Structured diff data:
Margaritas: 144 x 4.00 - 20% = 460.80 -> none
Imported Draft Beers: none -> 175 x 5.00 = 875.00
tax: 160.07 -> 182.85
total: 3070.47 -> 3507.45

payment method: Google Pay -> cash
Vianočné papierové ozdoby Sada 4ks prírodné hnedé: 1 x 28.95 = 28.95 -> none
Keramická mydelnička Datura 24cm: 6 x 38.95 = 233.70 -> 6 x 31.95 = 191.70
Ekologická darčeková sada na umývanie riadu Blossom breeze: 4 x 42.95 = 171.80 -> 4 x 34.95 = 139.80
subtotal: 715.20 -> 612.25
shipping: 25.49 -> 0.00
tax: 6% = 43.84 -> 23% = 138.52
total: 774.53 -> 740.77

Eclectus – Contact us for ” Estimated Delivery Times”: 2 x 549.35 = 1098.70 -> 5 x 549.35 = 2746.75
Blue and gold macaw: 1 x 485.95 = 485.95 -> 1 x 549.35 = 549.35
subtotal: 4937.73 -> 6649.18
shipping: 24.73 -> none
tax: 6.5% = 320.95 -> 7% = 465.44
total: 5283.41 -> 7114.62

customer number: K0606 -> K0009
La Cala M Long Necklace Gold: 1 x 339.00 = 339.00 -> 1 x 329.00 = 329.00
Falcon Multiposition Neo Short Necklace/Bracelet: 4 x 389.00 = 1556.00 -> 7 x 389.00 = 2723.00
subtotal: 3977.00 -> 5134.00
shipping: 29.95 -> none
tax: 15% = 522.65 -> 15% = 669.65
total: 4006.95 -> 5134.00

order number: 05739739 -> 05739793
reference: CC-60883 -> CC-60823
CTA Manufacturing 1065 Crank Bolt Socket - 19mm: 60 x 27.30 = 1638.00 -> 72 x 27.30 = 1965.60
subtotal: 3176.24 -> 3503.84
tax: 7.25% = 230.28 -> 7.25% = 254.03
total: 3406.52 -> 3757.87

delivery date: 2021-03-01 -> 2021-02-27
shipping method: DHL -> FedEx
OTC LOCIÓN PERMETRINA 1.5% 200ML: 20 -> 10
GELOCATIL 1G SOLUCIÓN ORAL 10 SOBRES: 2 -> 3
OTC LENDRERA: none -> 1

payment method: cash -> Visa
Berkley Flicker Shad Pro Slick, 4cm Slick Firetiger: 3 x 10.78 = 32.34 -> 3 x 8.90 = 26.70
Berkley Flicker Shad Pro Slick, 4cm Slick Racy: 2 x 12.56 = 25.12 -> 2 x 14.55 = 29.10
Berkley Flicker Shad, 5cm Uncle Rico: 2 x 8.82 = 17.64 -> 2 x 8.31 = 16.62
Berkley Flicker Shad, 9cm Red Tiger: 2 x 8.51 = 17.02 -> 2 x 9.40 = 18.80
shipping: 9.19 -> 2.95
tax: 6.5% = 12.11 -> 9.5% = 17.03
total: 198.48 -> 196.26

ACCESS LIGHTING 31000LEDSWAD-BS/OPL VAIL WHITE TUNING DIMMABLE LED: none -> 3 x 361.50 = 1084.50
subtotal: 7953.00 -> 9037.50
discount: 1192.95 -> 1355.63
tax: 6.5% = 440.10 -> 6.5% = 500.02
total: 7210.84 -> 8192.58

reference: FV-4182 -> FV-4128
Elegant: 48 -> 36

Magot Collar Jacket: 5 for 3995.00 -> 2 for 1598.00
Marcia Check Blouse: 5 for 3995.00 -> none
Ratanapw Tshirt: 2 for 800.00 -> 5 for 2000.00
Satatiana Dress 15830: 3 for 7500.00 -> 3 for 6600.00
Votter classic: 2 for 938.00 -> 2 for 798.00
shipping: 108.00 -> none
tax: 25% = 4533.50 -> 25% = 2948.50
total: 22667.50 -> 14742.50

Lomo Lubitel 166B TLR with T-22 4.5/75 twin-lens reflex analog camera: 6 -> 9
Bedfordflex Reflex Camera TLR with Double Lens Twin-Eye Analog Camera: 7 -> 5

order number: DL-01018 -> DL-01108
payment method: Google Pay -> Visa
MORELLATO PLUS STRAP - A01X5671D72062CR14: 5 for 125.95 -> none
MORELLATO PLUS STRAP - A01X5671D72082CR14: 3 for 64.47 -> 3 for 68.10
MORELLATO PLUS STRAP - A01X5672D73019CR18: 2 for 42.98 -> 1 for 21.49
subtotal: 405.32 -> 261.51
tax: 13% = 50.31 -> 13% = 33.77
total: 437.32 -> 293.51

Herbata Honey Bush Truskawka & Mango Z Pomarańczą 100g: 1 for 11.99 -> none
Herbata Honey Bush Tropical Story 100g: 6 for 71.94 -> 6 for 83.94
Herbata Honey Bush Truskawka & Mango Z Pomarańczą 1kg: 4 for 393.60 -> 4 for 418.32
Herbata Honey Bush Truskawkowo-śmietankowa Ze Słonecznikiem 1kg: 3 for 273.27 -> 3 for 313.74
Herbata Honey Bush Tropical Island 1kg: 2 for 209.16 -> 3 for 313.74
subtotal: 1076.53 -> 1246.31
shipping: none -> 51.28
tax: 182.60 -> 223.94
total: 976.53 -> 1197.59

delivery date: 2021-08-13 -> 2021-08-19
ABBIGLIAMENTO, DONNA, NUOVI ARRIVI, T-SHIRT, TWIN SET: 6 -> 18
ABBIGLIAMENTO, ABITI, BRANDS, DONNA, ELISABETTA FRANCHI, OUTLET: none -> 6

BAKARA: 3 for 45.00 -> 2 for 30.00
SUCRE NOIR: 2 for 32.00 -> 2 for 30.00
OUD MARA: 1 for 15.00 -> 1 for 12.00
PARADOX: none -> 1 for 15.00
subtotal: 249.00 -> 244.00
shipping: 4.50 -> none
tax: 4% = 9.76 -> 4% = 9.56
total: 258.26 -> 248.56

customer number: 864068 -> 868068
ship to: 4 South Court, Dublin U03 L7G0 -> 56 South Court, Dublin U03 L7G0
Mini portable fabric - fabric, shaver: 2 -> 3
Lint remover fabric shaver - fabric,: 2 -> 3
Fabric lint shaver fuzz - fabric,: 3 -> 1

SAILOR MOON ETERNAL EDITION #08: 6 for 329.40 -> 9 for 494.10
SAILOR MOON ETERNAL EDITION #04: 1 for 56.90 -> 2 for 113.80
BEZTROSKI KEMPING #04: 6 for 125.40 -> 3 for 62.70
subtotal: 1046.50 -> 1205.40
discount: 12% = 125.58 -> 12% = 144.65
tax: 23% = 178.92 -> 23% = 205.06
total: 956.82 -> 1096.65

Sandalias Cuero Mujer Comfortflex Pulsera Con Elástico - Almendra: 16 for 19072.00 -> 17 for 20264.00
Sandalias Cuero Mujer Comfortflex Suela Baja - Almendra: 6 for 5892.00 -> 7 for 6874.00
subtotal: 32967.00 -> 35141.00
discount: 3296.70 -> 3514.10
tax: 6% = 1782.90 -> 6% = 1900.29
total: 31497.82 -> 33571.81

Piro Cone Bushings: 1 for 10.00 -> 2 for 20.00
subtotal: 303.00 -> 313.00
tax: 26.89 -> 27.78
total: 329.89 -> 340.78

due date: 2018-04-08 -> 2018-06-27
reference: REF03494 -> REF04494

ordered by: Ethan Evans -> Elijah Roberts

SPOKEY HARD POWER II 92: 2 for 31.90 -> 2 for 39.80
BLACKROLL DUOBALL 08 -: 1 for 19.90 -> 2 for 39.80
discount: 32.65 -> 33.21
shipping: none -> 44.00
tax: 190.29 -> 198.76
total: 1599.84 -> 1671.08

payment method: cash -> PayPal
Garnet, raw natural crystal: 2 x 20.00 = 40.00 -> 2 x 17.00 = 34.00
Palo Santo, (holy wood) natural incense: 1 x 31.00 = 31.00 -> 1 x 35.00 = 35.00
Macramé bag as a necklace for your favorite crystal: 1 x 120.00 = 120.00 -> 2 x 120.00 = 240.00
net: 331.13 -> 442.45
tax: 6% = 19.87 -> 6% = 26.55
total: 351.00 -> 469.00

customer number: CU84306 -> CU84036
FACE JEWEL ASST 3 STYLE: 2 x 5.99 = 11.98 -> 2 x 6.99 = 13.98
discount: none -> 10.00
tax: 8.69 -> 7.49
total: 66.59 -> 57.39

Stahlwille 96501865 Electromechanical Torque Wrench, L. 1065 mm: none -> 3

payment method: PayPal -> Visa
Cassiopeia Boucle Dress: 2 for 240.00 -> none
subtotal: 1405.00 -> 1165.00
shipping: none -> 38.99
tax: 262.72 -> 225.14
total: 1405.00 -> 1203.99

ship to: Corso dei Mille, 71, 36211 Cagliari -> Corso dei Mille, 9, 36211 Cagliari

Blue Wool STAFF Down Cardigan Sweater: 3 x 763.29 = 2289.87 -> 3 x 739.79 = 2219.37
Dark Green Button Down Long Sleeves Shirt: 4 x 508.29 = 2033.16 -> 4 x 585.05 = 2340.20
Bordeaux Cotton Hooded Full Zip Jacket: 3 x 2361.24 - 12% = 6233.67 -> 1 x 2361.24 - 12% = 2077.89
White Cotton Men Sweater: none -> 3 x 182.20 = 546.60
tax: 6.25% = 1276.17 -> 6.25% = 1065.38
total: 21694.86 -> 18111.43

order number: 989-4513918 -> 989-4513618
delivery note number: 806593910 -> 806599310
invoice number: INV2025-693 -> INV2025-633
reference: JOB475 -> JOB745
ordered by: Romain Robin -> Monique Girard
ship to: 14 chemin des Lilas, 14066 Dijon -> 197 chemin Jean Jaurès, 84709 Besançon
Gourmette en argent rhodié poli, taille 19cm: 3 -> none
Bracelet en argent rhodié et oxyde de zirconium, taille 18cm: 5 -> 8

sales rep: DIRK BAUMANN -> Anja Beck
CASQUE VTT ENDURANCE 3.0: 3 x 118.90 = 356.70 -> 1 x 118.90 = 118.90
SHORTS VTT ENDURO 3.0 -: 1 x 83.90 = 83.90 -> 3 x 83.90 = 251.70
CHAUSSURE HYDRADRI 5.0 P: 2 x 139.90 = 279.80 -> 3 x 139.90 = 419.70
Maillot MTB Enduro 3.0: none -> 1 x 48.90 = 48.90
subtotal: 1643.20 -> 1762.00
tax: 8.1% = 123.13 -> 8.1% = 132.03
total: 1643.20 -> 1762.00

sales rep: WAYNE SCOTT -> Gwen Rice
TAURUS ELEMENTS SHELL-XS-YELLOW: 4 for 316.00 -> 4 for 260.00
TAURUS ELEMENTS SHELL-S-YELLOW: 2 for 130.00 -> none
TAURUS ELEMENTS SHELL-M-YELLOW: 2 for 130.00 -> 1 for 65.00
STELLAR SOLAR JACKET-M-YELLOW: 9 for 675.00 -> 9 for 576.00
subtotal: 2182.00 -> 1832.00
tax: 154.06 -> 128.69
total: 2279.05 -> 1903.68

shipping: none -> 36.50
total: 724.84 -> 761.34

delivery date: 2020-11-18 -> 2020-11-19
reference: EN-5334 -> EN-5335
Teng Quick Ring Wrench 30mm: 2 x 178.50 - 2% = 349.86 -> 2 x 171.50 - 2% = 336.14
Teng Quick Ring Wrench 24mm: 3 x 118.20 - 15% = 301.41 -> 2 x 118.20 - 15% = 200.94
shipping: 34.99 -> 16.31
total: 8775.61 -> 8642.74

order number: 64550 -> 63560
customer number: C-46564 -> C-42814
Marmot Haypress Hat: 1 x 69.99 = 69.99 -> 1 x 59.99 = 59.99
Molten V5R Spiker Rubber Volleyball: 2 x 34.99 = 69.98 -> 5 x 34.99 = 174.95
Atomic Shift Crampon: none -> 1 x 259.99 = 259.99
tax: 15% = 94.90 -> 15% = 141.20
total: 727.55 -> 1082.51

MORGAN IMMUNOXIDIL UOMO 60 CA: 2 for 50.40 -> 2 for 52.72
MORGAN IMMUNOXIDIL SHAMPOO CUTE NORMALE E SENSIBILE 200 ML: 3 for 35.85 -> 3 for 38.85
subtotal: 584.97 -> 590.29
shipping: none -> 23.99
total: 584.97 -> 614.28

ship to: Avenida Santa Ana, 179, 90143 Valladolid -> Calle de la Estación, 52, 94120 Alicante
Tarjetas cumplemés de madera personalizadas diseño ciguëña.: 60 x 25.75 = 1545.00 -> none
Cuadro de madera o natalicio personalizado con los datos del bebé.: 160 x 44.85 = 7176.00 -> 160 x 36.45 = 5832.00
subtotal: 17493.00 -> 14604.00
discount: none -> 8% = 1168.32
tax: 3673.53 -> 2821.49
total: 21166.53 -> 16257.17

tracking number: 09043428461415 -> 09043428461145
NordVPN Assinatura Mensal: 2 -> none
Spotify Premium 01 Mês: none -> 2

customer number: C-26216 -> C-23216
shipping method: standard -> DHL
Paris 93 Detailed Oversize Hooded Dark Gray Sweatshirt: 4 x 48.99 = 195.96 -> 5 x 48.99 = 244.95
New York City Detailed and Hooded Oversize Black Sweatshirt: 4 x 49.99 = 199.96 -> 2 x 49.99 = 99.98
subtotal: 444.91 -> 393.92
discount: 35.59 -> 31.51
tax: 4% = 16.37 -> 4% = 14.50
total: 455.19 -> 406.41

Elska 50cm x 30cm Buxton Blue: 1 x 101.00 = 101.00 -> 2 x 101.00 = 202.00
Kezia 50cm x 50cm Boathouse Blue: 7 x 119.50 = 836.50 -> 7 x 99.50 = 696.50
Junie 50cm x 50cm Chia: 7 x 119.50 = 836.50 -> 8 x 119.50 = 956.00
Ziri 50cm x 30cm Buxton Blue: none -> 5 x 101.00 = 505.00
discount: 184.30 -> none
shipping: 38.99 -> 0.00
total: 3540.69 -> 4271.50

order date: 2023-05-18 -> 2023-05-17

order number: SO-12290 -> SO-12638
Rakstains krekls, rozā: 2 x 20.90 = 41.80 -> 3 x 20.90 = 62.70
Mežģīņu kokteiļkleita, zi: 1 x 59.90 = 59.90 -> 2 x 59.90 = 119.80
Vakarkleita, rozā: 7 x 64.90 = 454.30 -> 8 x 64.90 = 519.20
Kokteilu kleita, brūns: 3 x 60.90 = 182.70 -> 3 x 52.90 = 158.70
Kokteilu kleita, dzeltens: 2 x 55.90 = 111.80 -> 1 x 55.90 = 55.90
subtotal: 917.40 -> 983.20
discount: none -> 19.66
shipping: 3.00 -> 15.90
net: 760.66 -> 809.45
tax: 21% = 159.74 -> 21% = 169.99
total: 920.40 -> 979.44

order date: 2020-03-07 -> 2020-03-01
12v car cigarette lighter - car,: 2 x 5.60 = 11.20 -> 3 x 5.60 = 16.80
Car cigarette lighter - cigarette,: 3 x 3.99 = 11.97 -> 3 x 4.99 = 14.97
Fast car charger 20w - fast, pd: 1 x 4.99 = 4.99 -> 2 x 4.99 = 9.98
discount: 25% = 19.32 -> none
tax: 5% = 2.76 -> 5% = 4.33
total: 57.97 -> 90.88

# Work required:
The answer is the lines above between the line holding "Magot Collar Jacket: 5" and the line holding "payment method: Google Pay -> Visa", inclusive, each written out exactly, and no others.

# Result of the exercise:
Magot Collar Jacket: 5 for 3995.00 -> 2 for 1598.00
Marcia Check Blouse: 5 for 3995.00 -> none
Ratanapw Tshirt: 2 for 800.00 -> 5 for 2000.00
Satatiana Dress 15830: 3 for 7500.00 -> 3 for 6600.00
Votter classic: 2 for 938.00 -> 2 for 798.00
shipping: 108.00 -> none
tax: 25% = 4533.50 -> 25% = 2948.50
total: 22667.50 -> 14742.50

Lomo Lubitel 166B TLR with T-22 4.5/75 twin-lens reflex analog camera: 6 -> 9
Bedfordflex Reflex Camera TLR with Double Lens Twin-Eye Analog Camera: 7 -> 5

order number: DL-01018 -> DL-01108
payment method: Google Pay -> Visa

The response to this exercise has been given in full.